Kim Bisgaard wrote:
Hi,

I'm having problems with the query optimizer and FULL OUTER JOIN on
PostgreSQL 7.4. I cannot get it to use my indexes with full outer joins.
I might be naive, but I think that it should be possible?

I have two BIG tables (virtually identical) with 3 NOT NULL columns
Station_id, TimeObs, Temp_XXXX, with indexes on (Station_id, TimeObs)
and valid ANALYSE (set statistics=100). I want to join the two tables
with a FULL OUTER JOIN.

When I specify the query as:

select temp_max_60min,temp_dry_at_2m
from station s natural join
temp_dry_at_2m a full outer join temp_max_60min b using (station_id, timeobs)
where s.wmo_id=6065
and timeobs='2004-1-1 0:0:0'
and '2004-1-1 0:0:0' between s.startdate and s.enddate;

I get the correct results, BUT LOUSY performance, and the following explain:

 Nested Loop Left Join  (cost=5.84..163484.08 rows=1349 width=12) (actual 
time=66146.815..119005.381 rows=1 loops=1)
   Filter: (COALESCE("outer".timeobs, "inner".timeobs) = '2004-01-01 
00:00:00'::timestamp without time zone)
   ->  Hash Join  (cost=5.84..155420.24 rows=1349 width=16) (actual 
time=8644.449..110836.038 rows=109826 loops=1)

Well, the estimate here is quite a bit off. It thinks you will be getting 1349 (which is probably why it picked a nested loop plan), but then it is getting 109826 rows. I'm guessing it is misunderstanding the selectivity of the timeobs column.

         Hash Cond: ("outer".station_id = "inner".station_id)
         ->  Seq Scan on temp_dry_at_2m a  (cost=0.00..120615.94 rows=6956994 
width=16) (actual time=0.024..104548.515 rows=6956994 loops=1)
         ->  Hash  (cost=5.84..5.84 rows=1 width=4) (actual time=0.114..0.114 
rows=0 loops=1)
               ->  Index Scan using wmo_idx on station  (cost=0.00..5.84 rows=1 
width=4) (actual time=0.105..0.108 rows=1 loops=1)
                     Index Cond: ((wmo_id = 6065) AND ('2004-01-01 
00:00:00'::timestamp without time zone >= startdate) AND ('2004-01-01 
00:00:00'::timestamp without time zone <= enddate))
   ->  Index Scan using temp_max_60min_idx on temp_max_60min b  
(cost=0.00..5.96 rows=1 width=20) (actual time=0.071..0.071 rows=0 loops=109826)
         Index Cond: (("outer".station_id = b.station_id) AND ("outer".timeobs 
= b.timeobs))
 Total runtime: 119005.499 ms
(11 rows)

I think the bigger problem is that a full outer join says grab all rows, even if they are null.

What about this query:
SELECT temp_max_60min,temp_dry_at_2m
  FROM (station s LEFT JOIN temp_dry_at_2m a USING (station_id, timeobs)
       LEFT JOIN temp_max_60min b USING (station_id, timeobs)
where s.wmo_id=6065
and timeobs='2004-1-1 0:0:0'
and '2004-1-1 0:0:0' between s.startdate and s.enddate;

After that, you should probably have a multi-column index on
(station_id, timeobs), which lets postgres use just that index for the
lookup, rather than using an index and then a filter. (Looking at your
next query you might already have that index).
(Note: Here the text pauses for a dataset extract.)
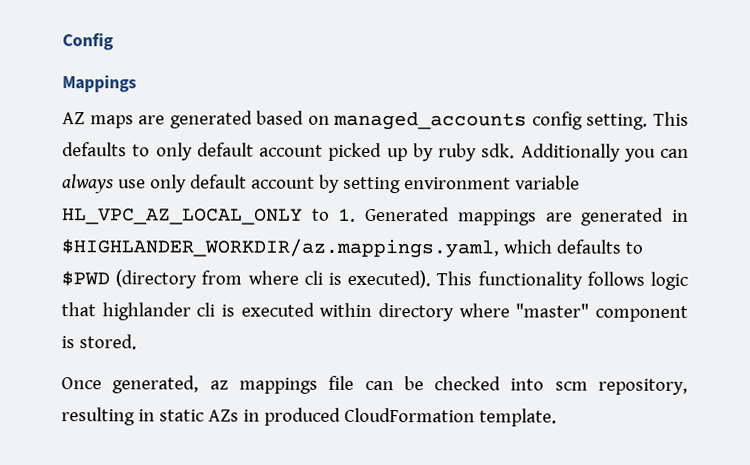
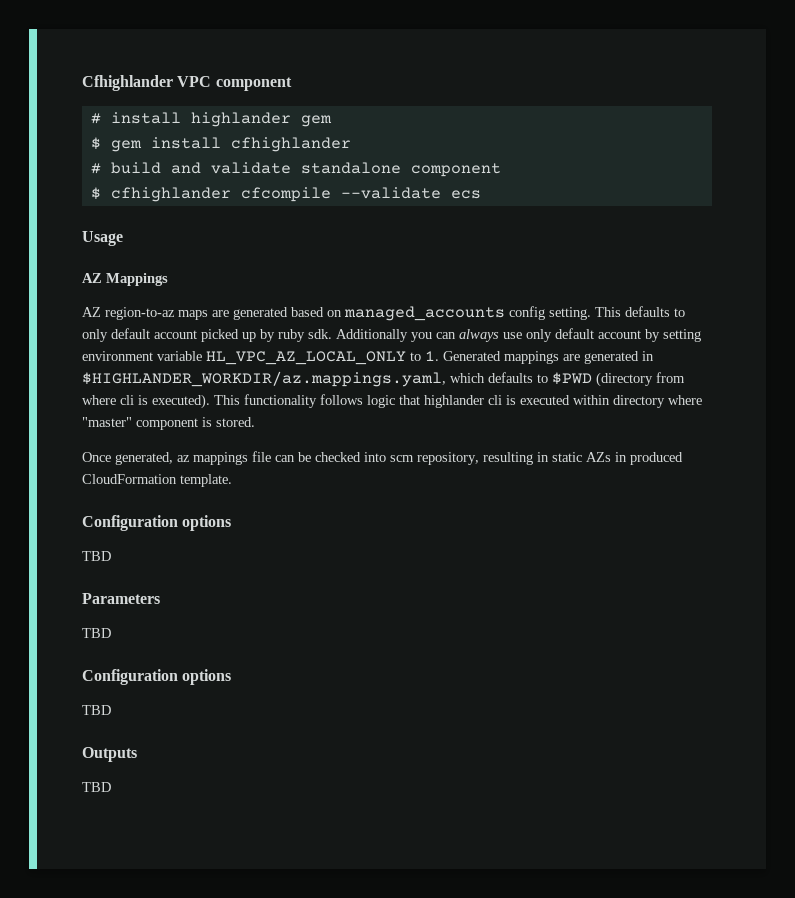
[62,33,114,51] Config // -> [82,75,292,91] [90,112,332,127] [90,137,351,152] [90,162,501,177] [90,187,481,202] [82,231,123,246] [82,273,102,283] Cfhighlander VPC component // # install highlander gem // $ gem install cfhighlander // # build and validate standalone component // $ cfhighlander cfcompile --validate ecs // Usage // AZ
(85, 118) none -> [105,307,175,320] region-to-az
(557, 417) none -> [82,515,232,531] [82,551,111,561] [82,593,160,604] [82,628,111,638] [82,669,232,685] [82,705,111,715] [82,747,137,762] [82,782,111,792] // Configuration options // TBD // Parameters // TBD // Configuration options // TBD // Outputs // TBD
If I change the query to (and thus negates the full outer join):

This is the same query, I think you messed up your copy and paste.


select temp_max_60min,temp_dry_at_2m from station s natural join temp_dry_at_2m a full outer join temp_max_60min b using (station_id, timeobs) where s.wmo_id=6065 and _a.timeobs='2004-1-1 0:0:0' and b._timeobs='2004-1-1 0:0:0' and '2004-1-1 0:0:0' between s.startdate and s.enddate;


I get wrong results (In the case where one of the records is missing in one of the tables), BUT GOOD performance, and this query plan:

 Nested Loop  (cost=0.00..17.83 rows=1 width=12) (actual time=79.221..79.236 
rows=1 loops=1)
   ->  Nested Loop  (cost=0.00..11.82 rows=1 width=24) (actual 
time=65.517..65.526 rows=1 loops=1)
         ->  Index Scan using wmo_idx on station  (cost=0.00..5.83 rows=1 
width=4) (actual time=0.022..0.026 rows=1 loops=1)
               Index Cond: ((wmo_id = 6065) AND ('2004-01-01 00:00:00'::timestamp 
without time zone >= startdate) AND ('2004-01-01 00:00:00'::timestamp without time 
zone <= enddate))
         ->  Index Scan using temp_max_60min_idx on temp_max_60min b  
(cost=0.00..5.97 rows=1 width=20) (actual time=65.483..65.486 rows=1 loops=1)
               Index Cond: (("outer".station_id = b.station_id) AND (b.timeobs 
= '2004-01-01 00:00:00'::timestamp without time zone))
   ->  Index Scan using temp_dry_at_2m_idx on temp_dry_at_2m a  
(cost=0.00..6.00 rows=1 width=16) (actual time=13.694..13.698 rows=1 loops=1)
         Index Cond: (("outer".station_id = a.station_id) AND (a.timeobs = 
'2004-01-01 00:00:00'::timestamp without time zone))
 Total runtime: 79.340 ms
(9 rows)


If further info like EXPLAIN VERBOSE is useful please say so and I will provide it.

Thanks in advance!
Kim Bisgaard.

I still feel like you will have a problem with an outer join in this circumstance, because it will have to scan all of both tables.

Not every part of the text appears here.